Items listed in a dataset:
□ □ □
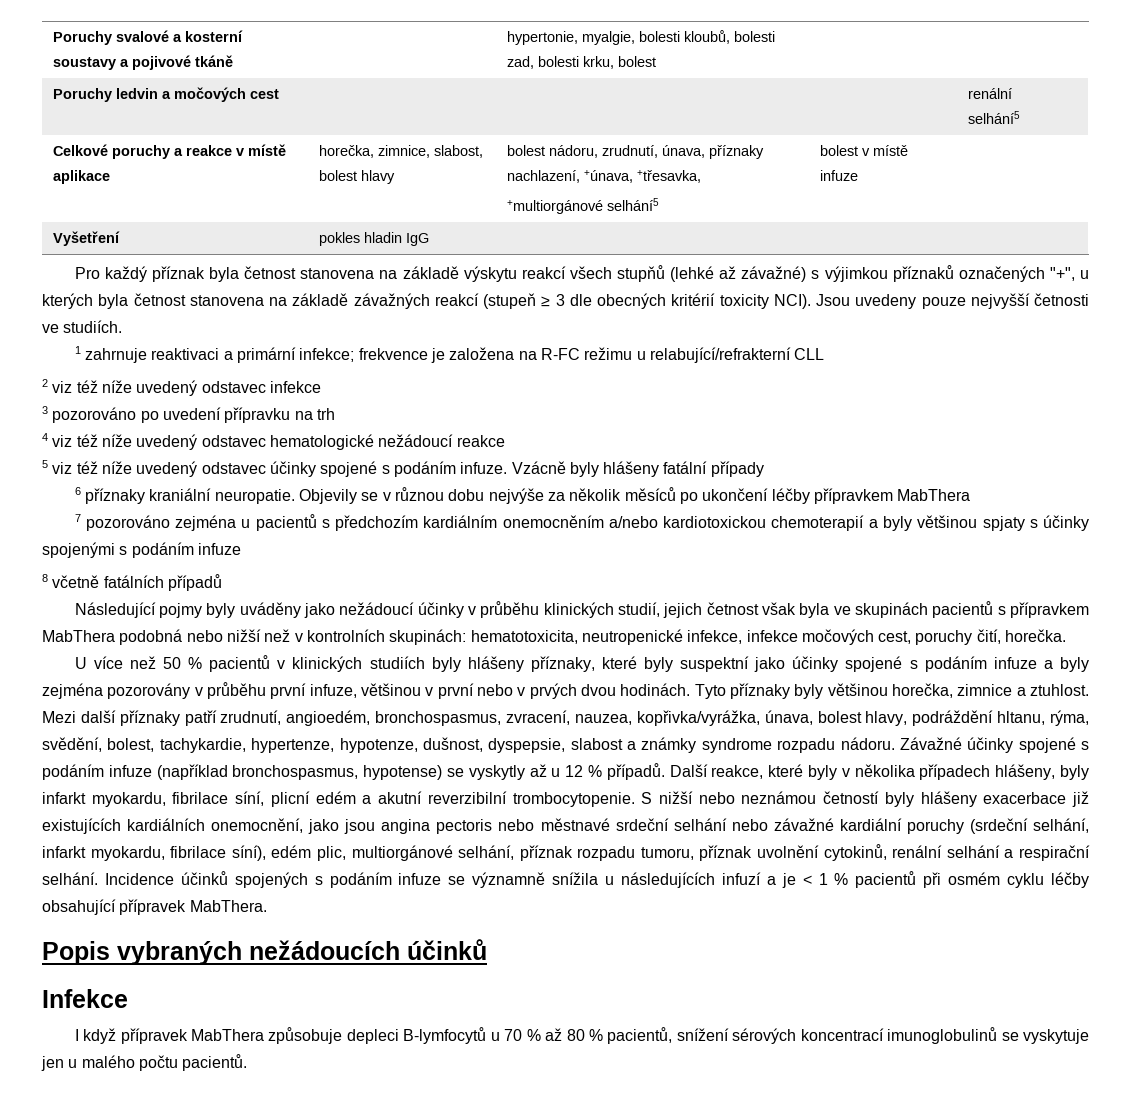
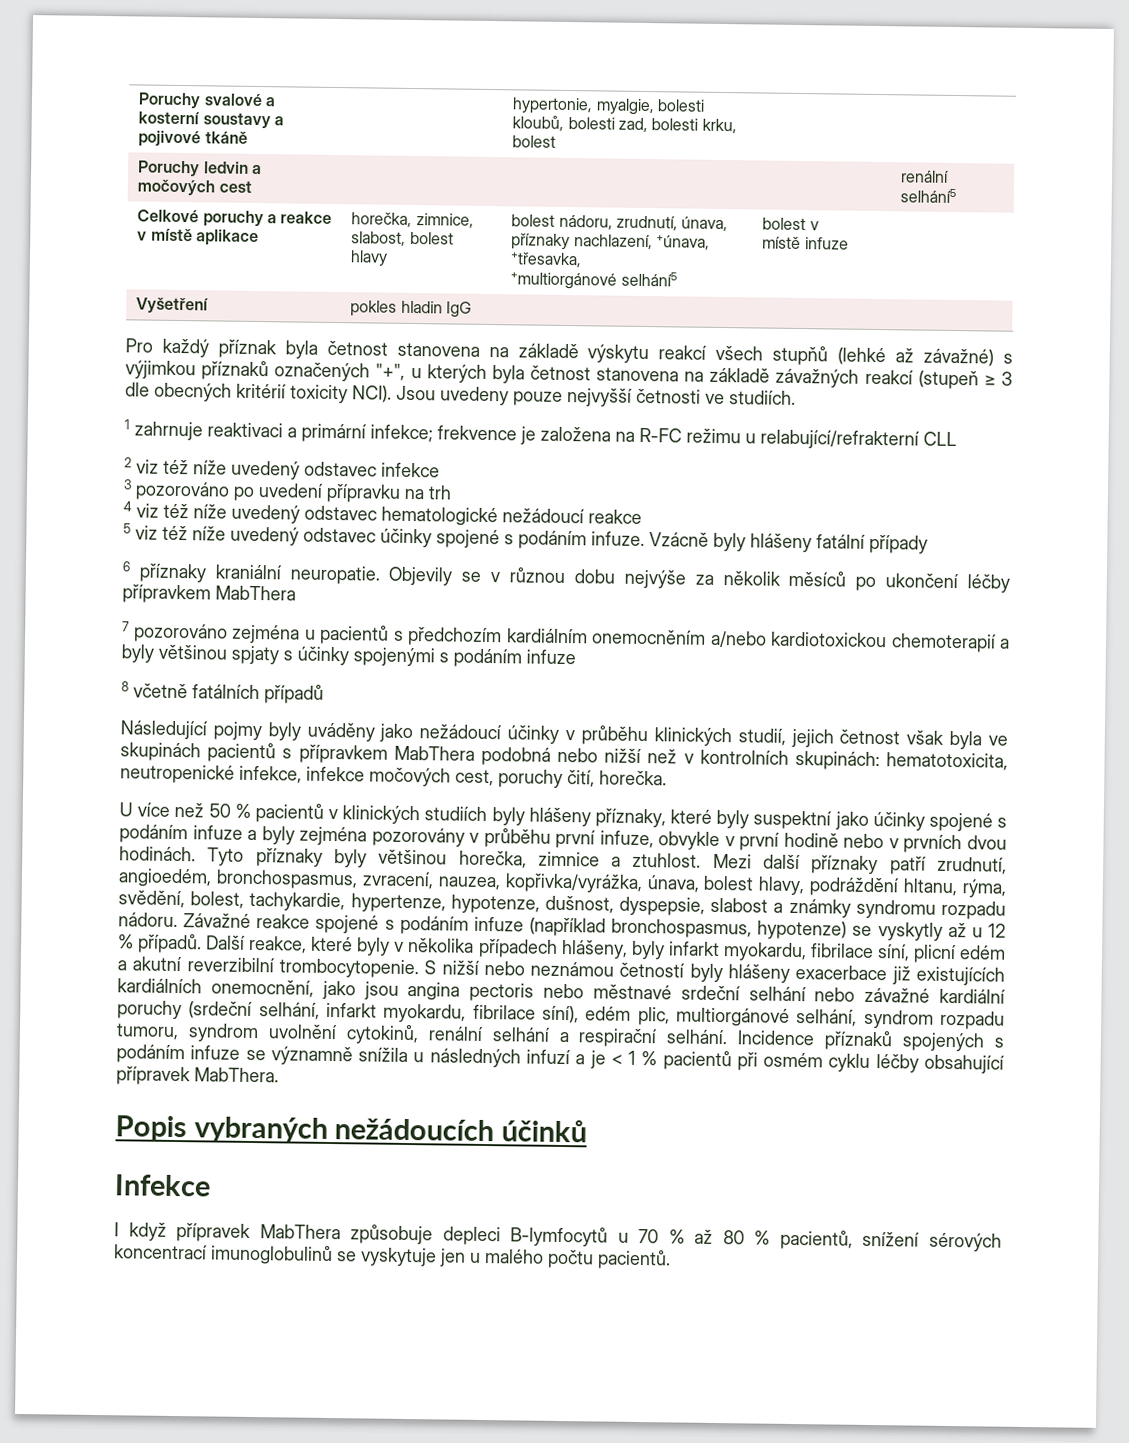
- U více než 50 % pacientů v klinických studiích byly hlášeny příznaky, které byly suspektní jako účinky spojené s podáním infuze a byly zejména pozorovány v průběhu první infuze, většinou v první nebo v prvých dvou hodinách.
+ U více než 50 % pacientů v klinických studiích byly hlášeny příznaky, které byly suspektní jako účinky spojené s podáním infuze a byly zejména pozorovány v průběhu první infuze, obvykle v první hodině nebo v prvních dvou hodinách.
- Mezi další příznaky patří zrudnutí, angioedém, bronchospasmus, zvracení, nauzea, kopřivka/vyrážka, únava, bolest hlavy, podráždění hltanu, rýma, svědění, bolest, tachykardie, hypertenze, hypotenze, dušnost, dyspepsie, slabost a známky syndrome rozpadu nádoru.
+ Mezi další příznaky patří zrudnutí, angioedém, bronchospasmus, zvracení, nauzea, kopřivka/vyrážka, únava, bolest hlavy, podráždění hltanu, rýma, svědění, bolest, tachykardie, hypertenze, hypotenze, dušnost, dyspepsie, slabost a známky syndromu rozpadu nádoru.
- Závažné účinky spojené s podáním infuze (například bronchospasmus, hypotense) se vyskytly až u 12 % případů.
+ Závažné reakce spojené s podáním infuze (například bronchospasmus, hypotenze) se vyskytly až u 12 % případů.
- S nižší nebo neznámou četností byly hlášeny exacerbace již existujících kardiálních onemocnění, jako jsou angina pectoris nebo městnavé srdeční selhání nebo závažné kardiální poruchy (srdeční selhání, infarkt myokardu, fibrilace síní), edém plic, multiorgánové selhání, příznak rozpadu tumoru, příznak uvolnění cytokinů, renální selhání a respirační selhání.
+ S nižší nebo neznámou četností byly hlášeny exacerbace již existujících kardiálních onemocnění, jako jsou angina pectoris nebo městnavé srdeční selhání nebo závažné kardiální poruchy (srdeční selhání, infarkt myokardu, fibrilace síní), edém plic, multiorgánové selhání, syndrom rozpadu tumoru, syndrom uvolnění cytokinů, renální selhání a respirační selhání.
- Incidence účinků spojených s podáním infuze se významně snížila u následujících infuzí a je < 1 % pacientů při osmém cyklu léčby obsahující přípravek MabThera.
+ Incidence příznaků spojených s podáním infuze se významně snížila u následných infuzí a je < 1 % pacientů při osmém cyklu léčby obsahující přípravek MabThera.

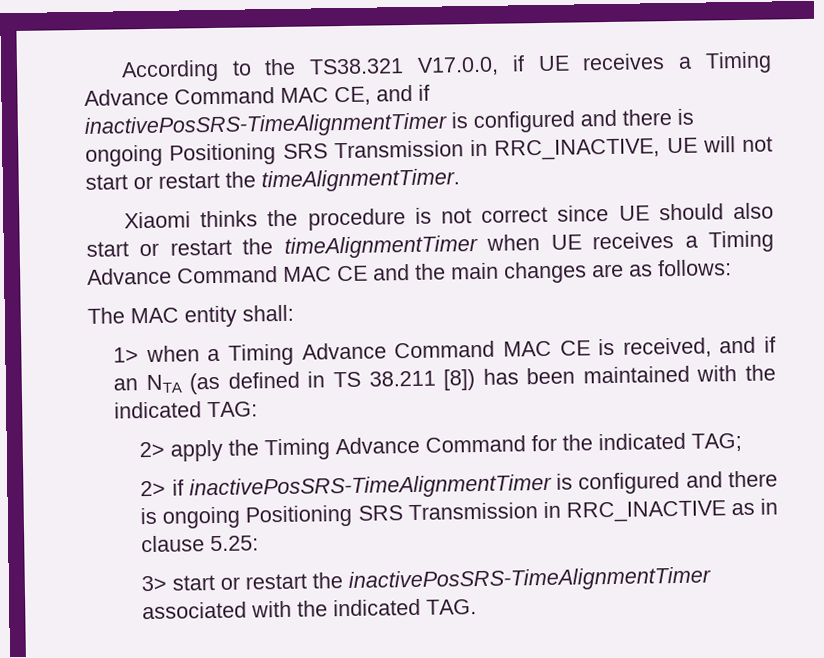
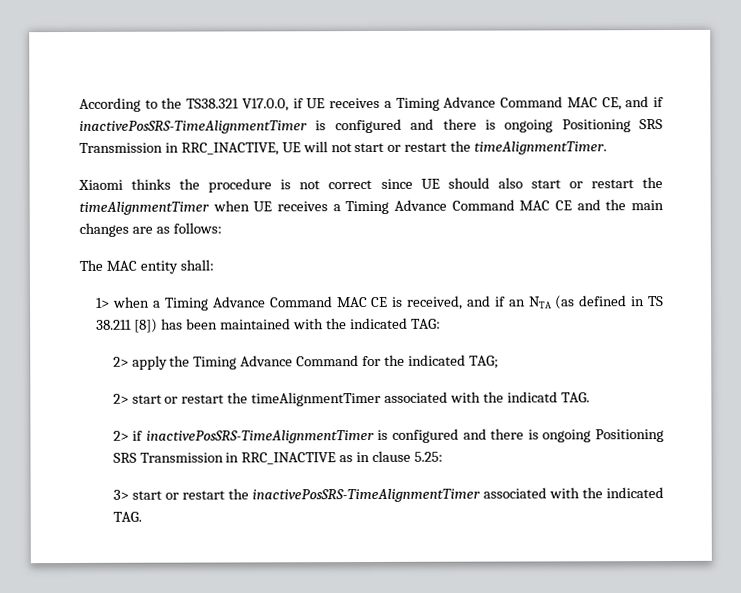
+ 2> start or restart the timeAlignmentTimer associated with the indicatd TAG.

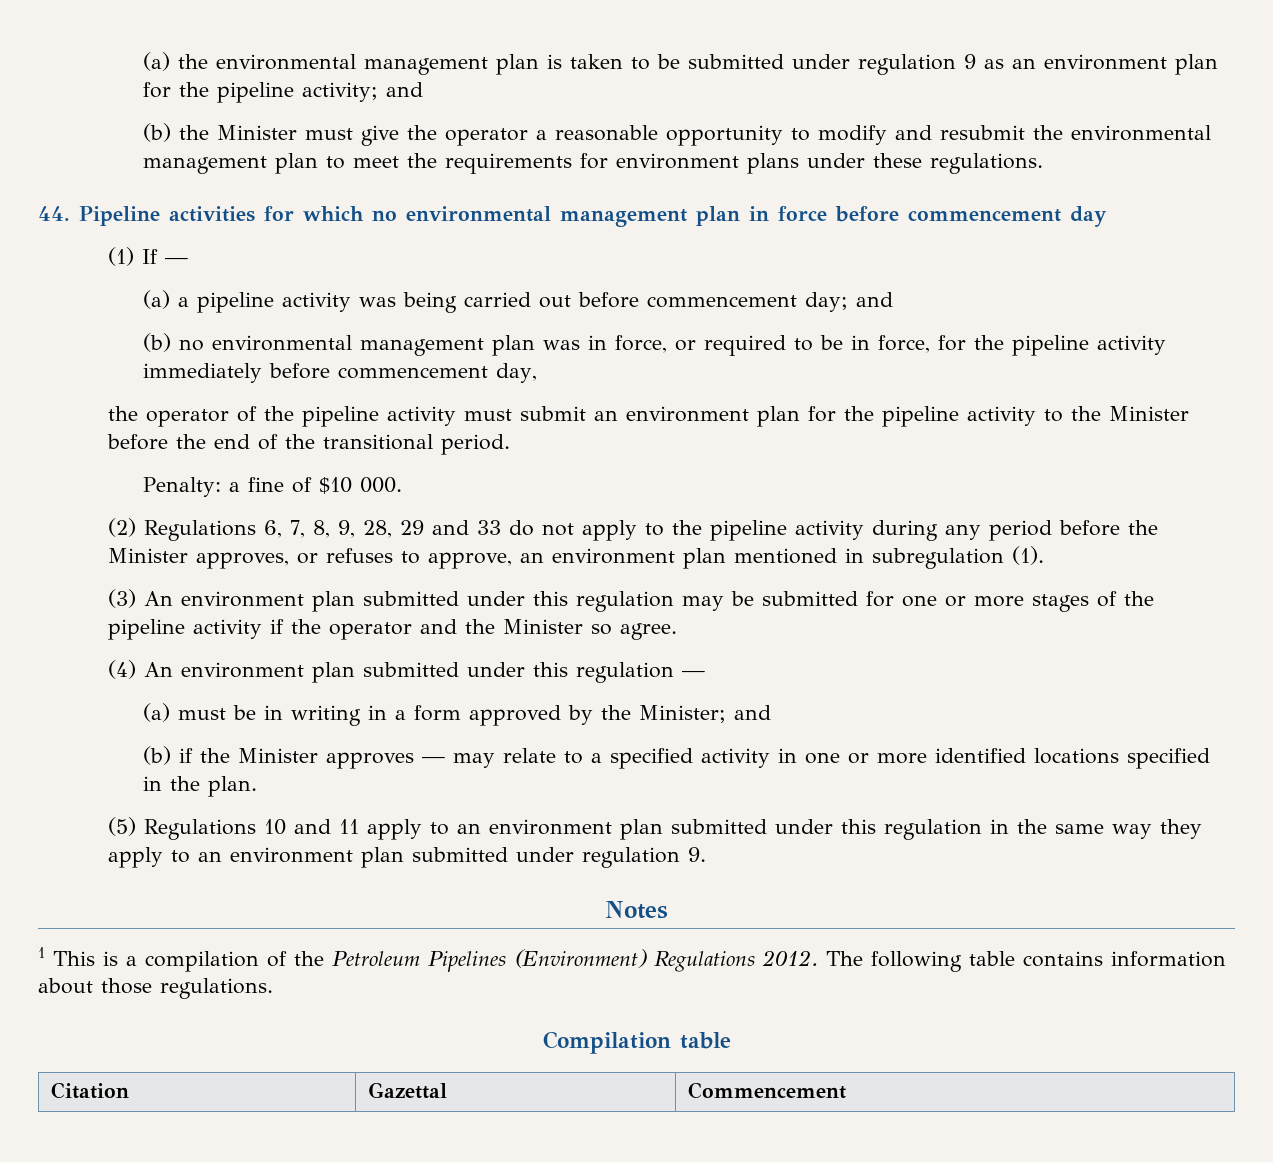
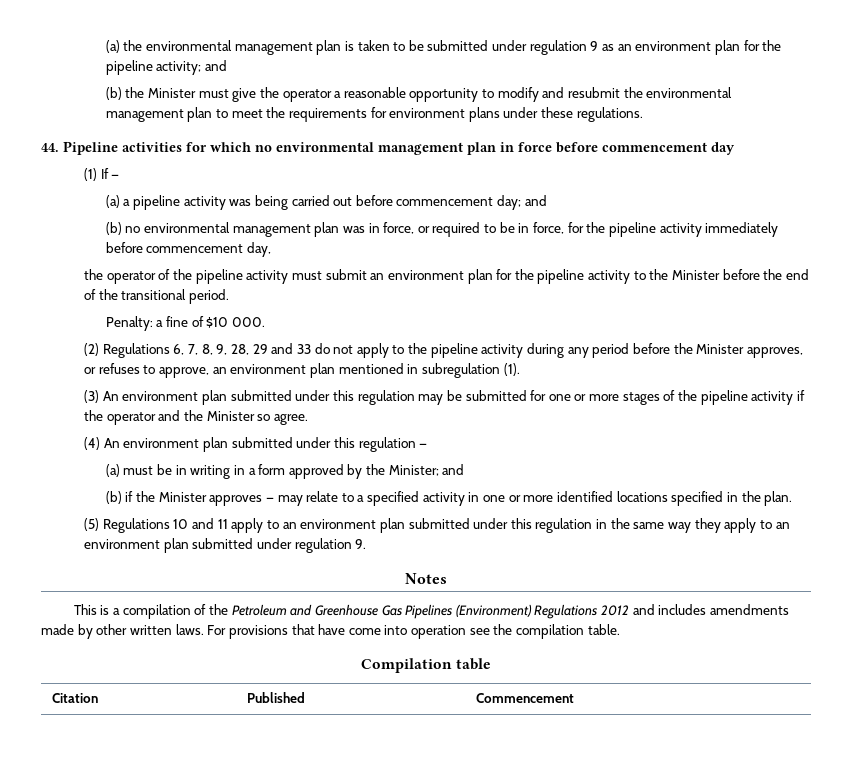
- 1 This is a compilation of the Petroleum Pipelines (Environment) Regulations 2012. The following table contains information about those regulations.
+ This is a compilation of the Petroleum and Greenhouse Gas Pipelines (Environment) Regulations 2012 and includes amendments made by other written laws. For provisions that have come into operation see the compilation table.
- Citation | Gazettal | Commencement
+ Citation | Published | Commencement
□ □ □
Assignment: List all lines above in which the string "Pipelines" appears.

Result below:
- 1 This is a compilation of the Petroleum Pipelines (Environment) Regulations 2012. The following table contains information about those regulations.
+ This is a compilation of the Petroleum and Greenhouse Gas Pipelines (Environment) Regulations 2012 and includes amendments made by other written laws. For provisions that have come into operation see the compilation table.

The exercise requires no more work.